Bahkan sudah 3 kali diadakan audensi dengan DPRD Takalar, tapi tidak ada kepastian, hanya janji dan harapan palsu. Dalam pertemuan tersebut hanya menunggu perbub yang sampai saat ini masih belum jelas..anggota DPRD dan direktur berjanji akan melibatkan tenaga kesehatan (nakes) RS Pajonga dalam seluruh proses penyelesaian masalah terkait status dan kesejahteraan mereka.
Menurut salah satu pegawai RS yang enggan disebut namanya,.masalah ini harus diselesaikan dengan cara yang transparan dan tidak menutupi kesalahan manajemen RS Pajonga.

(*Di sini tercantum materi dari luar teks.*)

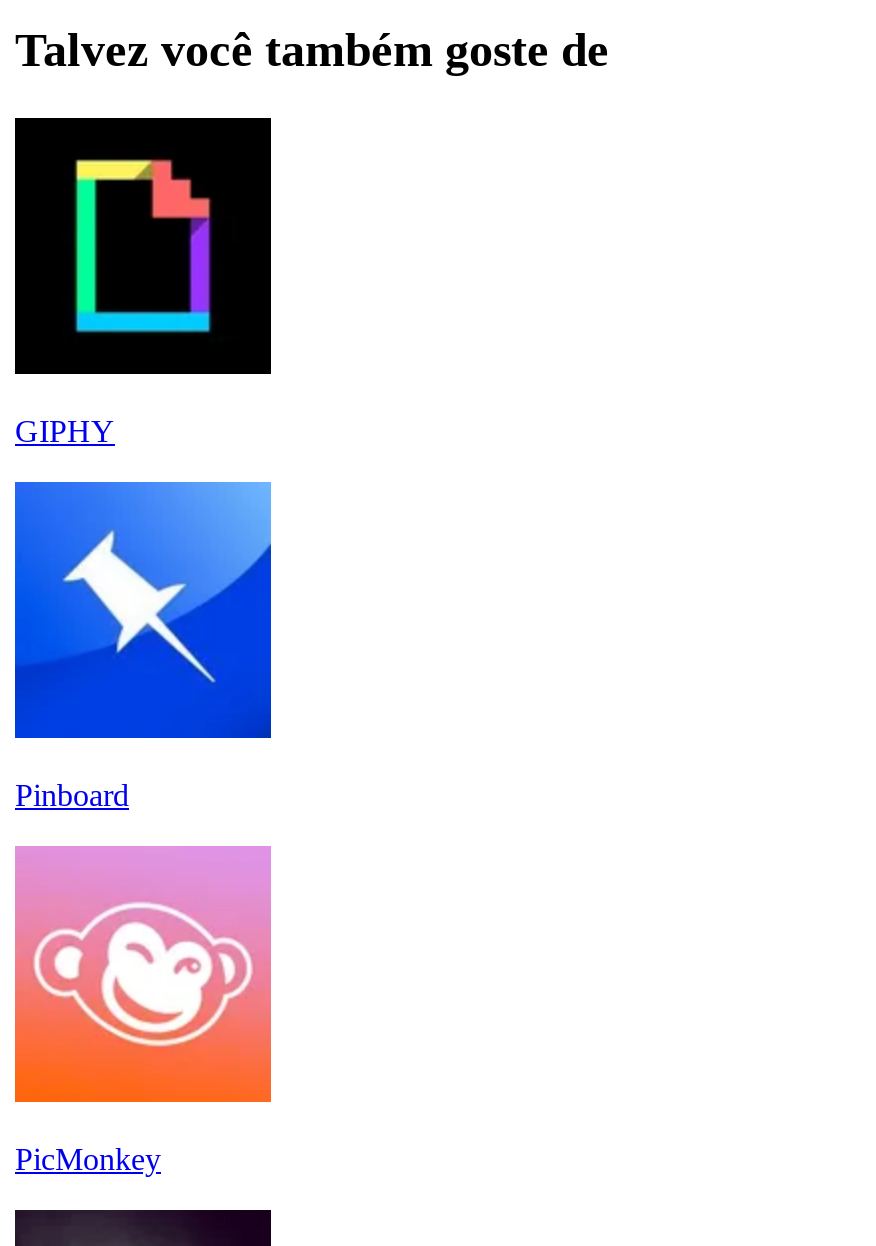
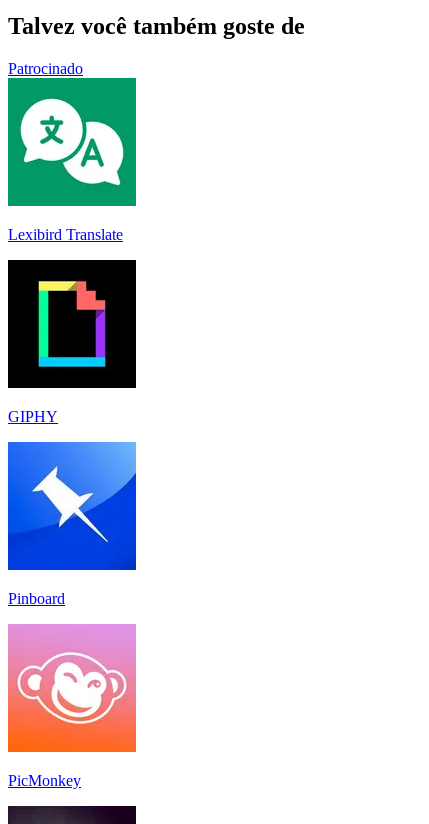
none -> [7,77,137,243] [image] | Lexibird Translate
none -> [8,60,83,77] Patrocinado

“Kami merasa masalah ini harus diselesaikan secara terbuka tanpa menutupi kegagalan manajemen RS Pajonga,” ungkapnya.
untutan Tenaga NON RS PADJONGA Takalar pun jelas, yaitu kesejahteraan tenaga kesehatan meliputi mekanisme gaji sesuai dengan beban kerja dan pengabdian , kepastian status pekerjaan, SK pengangkatan sebagai pegawai BLUD RSUD TAKALAR serta fasilitas BPJS Kesehatan dan Ketenagakerjaan. Mereka berharap agar direktur RSUD H PADJONGA TAKALAR Takalar segera memberikan solusi konkret terkait hal ini dan tanpa janji lagi.
Selain itu, dia juga menegaskan bahwa dirinya dan semua pagawai akan melakukan aksi mogok kerja jika kasus ini tidak kunjung selesai..
Pimpinan Redaksi MrDaengNews (Sul Faisal Dg Tuju) berjanji akan mengawal kasus ini hingga ada tindakan nyata dari pihak terkait demi kesejahteraan dan kepastian status bagi tenaga kesehatan sukarela di RS Pajonga.